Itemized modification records
^^^^^^^^

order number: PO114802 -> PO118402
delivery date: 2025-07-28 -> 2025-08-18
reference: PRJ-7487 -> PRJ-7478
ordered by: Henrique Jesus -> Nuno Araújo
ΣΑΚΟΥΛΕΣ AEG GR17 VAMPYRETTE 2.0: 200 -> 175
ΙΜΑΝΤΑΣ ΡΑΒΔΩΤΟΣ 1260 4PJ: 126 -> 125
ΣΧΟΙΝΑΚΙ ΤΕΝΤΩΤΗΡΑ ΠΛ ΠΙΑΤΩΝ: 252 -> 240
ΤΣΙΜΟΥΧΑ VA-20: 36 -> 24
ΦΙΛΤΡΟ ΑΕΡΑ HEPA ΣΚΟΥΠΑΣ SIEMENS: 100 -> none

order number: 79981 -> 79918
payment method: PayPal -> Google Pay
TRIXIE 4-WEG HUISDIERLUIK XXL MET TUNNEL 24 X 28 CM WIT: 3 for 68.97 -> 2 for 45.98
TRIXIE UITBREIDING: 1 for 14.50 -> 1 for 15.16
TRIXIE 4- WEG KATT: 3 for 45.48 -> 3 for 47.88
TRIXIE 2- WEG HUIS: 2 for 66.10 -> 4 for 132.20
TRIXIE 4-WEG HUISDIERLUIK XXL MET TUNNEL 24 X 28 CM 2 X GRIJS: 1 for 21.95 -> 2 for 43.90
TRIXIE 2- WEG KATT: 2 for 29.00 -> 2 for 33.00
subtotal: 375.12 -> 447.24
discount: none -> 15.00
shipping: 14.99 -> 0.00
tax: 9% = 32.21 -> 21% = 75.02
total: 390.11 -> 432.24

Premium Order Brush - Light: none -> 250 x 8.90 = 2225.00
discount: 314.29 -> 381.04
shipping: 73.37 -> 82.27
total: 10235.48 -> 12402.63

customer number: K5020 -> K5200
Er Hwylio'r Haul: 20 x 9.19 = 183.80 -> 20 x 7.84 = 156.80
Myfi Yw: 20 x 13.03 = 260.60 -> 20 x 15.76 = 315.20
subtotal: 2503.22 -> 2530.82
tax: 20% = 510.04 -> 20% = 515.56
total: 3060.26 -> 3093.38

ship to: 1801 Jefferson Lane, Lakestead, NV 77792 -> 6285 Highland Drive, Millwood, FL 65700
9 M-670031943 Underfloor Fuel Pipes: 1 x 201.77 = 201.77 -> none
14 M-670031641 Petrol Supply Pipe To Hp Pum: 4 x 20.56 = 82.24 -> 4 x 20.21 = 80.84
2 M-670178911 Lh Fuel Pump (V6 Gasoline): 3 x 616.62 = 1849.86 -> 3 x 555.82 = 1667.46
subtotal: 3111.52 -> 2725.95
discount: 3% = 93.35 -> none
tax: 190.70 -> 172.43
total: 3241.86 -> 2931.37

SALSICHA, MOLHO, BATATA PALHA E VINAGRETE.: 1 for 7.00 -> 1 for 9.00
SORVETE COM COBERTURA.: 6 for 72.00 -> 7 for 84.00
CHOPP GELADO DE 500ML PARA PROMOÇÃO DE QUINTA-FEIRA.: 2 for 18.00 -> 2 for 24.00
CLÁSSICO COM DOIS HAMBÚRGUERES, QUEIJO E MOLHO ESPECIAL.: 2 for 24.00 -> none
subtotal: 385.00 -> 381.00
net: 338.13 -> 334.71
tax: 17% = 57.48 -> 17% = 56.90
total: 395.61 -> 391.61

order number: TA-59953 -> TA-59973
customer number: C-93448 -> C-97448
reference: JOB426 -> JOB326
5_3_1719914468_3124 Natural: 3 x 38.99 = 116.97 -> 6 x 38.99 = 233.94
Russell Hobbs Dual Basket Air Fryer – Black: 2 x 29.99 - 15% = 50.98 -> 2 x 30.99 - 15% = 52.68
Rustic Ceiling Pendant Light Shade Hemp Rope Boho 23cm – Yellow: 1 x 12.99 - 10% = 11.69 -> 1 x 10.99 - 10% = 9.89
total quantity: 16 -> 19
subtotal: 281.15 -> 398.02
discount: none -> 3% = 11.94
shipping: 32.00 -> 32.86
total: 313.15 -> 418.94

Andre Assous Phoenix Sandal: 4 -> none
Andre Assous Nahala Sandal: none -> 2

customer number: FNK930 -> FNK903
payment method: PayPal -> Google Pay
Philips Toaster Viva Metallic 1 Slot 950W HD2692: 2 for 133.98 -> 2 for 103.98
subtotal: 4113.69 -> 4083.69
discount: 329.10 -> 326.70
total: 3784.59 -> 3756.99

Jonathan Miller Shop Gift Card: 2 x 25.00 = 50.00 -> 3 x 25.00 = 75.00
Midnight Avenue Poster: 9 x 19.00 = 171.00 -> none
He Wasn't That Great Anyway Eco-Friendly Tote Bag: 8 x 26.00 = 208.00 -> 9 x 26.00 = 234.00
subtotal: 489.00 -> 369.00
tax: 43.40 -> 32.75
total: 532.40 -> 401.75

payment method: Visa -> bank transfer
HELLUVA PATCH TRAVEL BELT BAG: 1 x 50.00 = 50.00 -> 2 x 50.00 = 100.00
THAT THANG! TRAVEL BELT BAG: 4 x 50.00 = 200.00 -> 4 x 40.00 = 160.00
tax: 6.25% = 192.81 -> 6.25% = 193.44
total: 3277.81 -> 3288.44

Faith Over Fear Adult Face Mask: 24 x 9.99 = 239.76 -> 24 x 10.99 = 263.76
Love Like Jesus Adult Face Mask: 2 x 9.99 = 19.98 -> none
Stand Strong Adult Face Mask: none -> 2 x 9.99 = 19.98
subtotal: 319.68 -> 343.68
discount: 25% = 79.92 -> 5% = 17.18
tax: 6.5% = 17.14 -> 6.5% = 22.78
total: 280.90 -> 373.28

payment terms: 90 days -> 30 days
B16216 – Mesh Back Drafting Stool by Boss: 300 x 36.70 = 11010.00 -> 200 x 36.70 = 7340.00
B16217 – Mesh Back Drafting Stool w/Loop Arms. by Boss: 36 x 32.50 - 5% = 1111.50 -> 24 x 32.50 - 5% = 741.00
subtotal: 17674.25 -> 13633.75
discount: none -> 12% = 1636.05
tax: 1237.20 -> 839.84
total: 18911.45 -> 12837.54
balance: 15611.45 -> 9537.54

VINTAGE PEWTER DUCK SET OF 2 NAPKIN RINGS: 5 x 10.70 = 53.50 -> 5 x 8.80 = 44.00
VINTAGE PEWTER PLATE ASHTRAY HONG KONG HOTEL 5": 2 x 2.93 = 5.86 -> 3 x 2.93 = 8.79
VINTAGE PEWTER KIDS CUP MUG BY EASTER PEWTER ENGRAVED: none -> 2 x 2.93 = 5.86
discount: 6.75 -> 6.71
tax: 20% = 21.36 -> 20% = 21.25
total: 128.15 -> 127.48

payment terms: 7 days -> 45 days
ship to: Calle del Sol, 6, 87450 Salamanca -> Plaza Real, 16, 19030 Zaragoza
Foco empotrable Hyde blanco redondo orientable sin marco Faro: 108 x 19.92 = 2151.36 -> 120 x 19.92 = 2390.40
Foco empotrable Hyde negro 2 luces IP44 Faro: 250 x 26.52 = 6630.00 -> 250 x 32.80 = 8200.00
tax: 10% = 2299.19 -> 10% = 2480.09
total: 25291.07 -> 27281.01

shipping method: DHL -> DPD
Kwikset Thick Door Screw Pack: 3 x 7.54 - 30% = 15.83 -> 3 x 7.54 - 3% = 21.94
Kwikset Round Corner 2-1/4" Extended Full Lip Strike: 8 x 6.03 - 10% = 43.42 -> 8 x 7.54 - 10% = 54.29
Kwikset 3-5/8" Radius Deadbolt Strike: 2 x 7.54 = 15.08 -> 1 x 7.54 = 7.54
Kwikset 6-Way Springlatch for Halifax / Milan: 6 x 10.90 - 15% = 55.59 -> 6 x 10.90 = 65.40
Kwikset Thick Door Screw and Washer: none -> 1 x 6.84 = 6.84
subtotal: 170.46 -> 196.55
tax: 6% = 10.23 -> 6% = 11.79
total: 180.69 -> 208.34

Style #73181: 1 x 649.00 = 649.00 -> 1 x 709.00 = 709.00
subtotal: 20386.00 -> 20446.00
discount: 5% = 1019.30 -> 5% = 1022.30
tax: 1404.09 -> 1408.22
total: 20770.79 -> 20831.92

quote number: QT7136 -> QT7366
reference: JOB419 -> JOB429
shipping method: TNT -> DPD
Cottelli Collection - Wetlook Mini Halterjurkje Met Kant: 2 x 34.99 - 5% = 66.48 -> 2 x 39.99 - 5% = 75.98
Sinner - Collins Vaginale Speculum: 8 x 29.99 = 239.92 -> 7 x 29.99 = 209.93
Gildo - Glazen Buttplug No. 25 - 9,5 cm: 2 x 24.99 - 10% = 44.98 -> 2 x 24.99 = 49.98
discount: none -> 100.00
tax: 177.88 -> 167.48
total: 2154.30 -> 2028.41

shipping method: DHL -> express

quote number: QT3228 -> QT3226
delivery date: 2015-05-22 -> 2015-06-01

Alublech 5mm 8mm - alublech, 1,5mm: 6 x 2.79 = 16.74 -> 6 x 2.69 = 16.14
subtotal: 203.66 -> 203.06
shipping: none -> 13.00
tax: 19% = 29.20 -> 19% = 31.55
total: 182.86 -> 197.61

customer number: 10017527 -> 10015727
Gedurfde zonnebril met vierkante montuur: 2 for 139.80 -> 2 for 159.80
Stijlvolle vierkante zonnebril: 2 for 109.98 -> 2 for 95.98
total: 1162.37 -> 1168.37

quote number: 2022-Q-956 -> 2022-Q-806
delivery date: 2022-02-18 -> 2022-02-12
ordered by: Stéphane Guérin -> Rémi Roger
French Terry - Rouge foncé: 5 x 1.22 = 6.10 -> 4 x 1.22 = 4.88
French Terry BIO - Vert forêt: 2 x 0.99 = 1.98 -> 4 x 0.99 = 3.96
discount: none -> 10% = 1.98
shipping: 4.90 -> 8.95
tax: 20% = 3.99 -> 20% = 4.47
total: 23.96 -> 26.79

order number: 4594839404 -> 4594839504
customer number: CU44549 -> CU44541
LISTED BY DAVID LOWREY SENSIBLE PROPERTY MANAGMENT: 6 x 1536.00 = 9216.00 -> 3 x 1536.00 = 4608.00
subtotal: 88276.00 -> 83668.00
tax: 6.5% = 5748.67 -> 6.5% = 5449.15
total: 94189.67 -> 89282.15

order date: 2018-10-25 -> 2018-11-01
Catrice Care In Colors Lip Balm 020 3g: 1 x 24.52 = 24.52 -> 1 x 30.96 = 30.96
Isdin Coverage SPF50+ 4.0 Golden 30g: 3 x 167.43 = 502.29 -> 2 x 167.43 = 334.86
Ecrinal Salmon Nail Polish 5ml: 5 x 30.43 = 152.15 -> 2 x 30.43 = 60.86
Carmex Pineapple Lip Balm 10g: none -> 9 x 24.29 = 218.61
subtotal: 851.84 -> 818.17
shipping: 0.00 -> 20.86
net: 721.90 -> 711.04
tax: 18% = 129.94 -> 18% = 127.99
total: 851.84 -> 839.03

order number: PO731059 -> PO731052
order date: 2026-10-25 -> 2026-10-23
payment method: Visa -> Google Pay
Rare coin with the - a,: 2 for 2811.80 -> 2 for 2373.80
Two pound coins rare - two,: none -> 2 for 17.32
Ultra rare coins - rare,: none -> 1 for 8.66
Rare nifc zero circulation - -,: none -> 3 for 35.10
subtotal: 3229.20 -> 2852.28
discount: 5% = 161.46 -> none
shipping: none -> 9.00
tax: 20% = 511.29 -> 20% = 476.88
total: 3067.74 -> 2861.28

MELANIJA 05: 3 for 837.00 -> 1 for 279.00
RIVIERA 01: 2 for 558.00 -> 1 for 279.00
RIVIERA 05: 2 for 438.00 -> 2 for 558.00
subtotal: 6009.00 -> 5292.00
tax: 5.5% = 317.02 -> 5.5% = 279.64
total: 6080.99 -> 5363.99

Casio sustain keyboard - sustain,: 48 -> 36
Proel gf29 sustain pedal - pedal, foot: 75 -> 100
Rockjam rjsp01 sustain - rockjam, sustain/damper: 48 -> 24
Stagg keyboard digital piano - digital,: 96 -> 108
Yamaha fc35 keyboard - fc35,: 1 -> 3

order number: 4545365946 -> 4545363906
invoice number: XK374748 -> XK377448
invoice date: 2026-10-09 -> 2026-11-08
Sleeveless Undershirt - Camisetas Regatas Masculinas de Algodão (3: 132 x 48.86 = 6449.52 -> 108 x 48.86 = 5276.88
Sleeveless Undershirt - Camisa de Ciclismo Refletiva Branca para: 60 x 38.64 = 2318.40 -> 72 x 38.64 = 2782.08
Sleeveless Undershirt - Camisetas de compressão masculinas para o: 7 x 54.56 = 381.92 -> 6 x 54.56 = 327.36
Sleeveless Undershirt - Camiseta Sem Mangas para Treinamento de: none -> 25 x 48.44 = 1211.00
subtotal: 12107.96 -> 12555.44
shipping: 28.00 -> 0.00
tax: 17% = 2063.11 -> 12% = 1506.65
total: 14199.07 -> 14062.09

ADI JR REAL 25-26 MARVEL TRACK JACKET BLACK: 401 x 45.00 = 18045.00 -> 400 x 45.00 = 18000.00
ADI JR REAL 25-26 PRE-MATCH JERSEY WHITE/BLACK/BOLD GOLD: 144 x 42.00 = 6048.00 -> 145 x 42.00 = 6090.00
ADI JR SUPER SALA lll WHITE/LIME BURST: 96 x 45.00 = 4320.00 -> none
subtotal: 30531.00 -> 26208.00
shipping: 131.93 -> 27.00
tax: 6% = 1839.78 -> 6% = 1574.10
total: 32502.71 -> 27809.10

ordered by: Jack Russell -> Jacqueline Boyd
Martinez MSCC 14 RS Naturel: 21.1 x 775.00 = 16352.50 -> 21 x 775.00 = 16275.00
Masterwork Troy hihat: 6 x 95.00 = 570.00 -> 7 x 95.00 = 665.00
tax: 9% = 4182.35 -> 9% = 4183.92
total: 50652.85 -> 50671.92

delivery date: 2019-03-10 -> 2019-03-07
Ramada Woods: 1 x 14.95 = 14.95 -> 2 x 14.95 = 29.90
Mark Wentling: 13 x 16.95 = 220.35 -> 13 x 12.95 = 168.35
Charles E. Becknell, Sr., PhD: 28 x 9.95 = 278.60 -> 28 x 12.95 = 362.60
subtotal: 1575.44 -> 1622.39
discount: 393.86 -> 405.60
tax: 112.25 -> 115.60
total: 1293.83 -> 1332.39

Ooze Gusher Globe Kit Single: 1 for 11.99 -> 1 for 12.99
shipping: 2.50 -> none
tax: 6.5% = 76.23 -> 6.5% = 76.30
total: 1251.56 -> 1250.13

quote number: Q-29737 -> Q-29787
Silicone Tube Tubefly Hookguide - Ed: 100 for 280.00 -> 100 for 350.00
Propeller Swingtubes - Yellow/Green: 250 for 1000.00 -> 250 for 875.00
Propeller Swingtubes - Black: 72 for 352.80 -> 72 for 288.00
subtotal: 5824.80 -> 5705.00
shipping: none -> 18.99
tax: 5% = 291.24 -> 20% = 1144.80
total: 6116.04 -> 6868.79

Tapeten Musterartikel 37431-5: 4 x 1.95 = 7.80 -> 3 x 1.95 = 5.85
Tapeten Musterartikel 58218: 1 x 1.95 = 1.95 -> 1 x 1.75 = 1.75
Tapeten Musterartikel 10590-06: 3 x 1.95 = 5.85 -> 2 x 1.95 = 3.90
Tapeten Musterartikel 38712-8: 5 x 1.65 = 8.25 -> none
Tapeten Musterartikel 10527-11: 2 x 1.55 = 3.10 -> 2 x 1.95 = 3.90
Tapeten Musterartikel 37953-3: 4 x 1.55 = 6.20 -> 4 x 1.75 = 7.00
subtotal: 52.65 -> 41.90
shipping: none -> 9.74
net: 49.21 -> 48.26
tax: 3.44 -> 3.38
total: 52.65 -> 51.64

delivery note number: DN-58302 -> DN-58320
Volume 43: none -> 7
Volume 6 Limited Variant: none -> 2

^^^^^^^^

Work order = Would you print, exactly as written, every line above from the one holding "tax: 6.5% = 5748.67 -> 6.5% = 5449.15" through the one holding "invoice number: XK374748 -> XK377448", with both included and no other lines?

Answer box =
tax: 6.5% = 5748.67 -> 6.5% = 5449.15
total: 94189.67 -> 89282.15

order date: 2018-10-25 -> 2018-11-01
Catrice Care In Colors Lip Balm 020 3g: 1 x 24.52 = 24.52 -> 1 x 30.96 = 30.96
Isdin Coverage SPF50+ 4.0 Golden 30g: 3 x 167.43 = 502.29 -> 2 x 167.43 = 334.86
Ecrinal Salmon Nail Polish 5ml: 5 x 30.43 = 152.15 -> 2 x 30.43 = 60.86
Carmex Pineapple Lip Balm 10g: none -> 9 x 24.29 = 218.61
subtotal: 851.84 -> 818.17
shipping: 0.00 -> 20.86
net: 721.90 -> 711.04
tax: 18% = 129.94 -> 18% = 127.99
total: 851.84 -> 839.03

order number: PO731059 -> PO731052
order date: 2026-10-25 -> 2026-10-23
payment method: Visa -> Google Pay
Rare coin with the - a,: 2 for 2811.80 -> 2 for 2373.80
Two pound coins rare - two,: none -> 2 for 17.32
Ultra rare coins - rare,: none -> 1 for 8.66
Rare nifc zero circulation - -,: none -> 3 for 35.10
subtotal: 3229.20 -> 2852.28
discount: 5% = 161.46 -> none
shipping: none -> 9.00
tax: 20% = 511.29 -> 20% = 476.88
total: 3067.74 -> 2861.28

MELANIJA 05: 3 for 837.00 -> 1 for 279.00
RIVIERA 01: 2 for 558.00 -> 1 for 279.00
RIVIERA 05: 2 for 438.00 -> 2 for 558.00
subtotal: 6009.00 -> 5292.00
tax: 5.5% = 317.02 -> 5.5% = 279.64
total: 6080.99 -> 5363.99

Casio sustain keyboard - sustain,: 48 -> 36
Proel gf29 sustain pedal - pedal, foot: 75 -> 100
Rockjam rjsp01 sustain - rockjam, sustain/damper: 48 -> 24
Stagg keyboard digital piano - digital,: 96 -> 108
Yamaha fc35 keyboard - fc35,: 1 -> 3

order number: 4545365946 -> 4545363906
invoice number: XK374748 -> XK377448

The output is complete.